Content revision data:
************

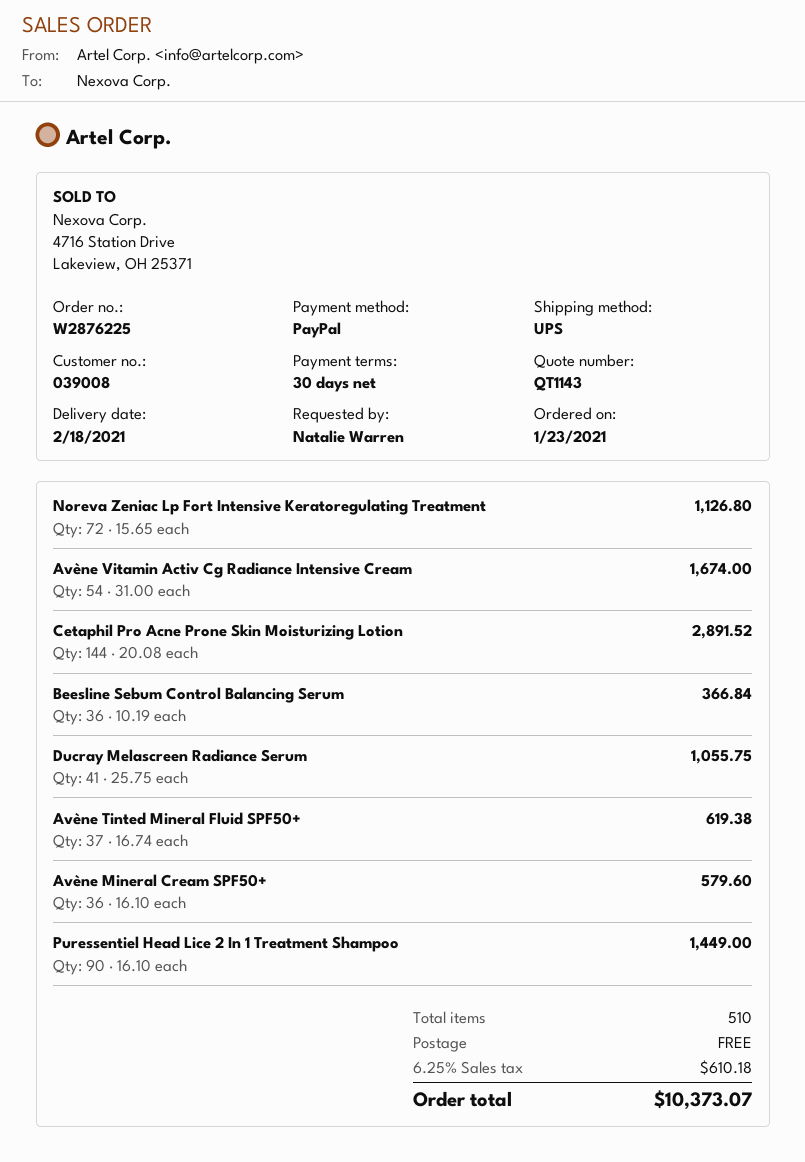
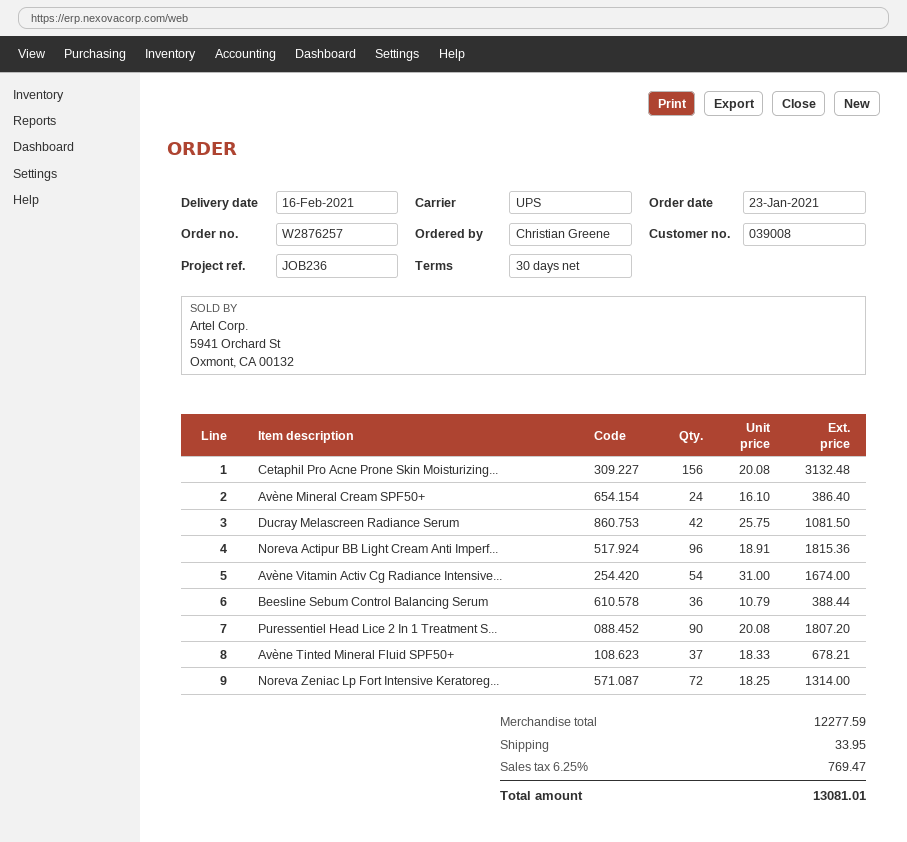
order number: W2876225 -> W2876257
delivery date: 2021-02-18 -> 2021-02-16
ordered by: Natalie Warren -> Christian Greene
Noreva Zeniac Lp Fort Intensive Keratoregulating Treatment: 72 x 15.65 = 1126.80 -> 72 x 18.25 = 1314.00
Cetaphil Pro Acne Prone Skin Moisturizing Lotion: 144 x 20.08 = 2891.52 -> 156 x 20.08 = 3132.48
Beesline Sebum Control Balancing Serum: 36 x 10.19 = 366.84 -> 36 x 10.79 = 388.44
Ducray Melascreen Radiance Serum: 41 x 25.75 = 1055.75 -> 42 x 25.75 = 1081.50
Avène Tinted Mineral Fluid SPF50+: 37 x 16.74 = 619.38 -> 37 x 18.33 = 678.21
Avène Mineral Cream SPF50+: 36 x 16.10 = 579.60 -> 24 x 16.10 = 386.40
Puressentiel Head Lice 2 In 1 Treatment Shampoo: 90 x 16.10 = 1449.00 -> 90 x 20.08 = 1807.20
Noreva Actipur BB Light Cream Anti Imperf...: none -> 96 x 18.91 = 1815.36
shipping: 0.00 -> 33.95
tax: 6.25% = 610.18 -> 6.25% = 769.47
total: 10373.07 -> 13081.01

************

WHAT YOU ARE ASKED TO DO:
Produce an exact copy of the records above, leaving out the pictures.

YOUR RESPONSE:
order number: W2876225 -> W2876257
delivery date: 2021-02-18 -> 2021-02-16
ordered by: Natalie Warren -> Christian Greene
Noreva Zeniac Lp Fort Intensive Keratoregulating Treatment: 72 x 15.65 = 1126.80 -> 72 x 18.25 = 1314.00
Cetaphil Pro Acne Prone Skin Moisturizing Lotion: 144 x 20.08 = 2891.52 -> 156 x 20.08 = 3132.48
Beesline Sebum Control Balancing Serum: 36 x 10.19 = 366.84 -> 36 x 10.79 = 388.44
Ducray Melascreen Radiance Serum: 41 x 25.75 = 1055.75 -> 42 x 25.75 = 1081.50
Avène Tinted Mineral Fluid SPF50+: 37 x 16.74 = 619.38 -> 37 x 18.33 = 678.21
Avène Mineral Cream SPF50+: 36 x 16.10 = 579.60 -> 24 x 16.10 = 386.40
Puressentiel Head Lice 2 In 1 Treatment Shampoo: 90 x 16.10 = 1449.00 -> 90 x 20.08 = 1807.20
Noreva Actipur BB Light Cream Anti Imperf...: none -> 96 x 18.91 = 1815.36
shipping: 0.00 -> 33.95
tax: 6.25% = 610.18 -> 6.25% = 769.47
total: 10373.07 -> 13081.01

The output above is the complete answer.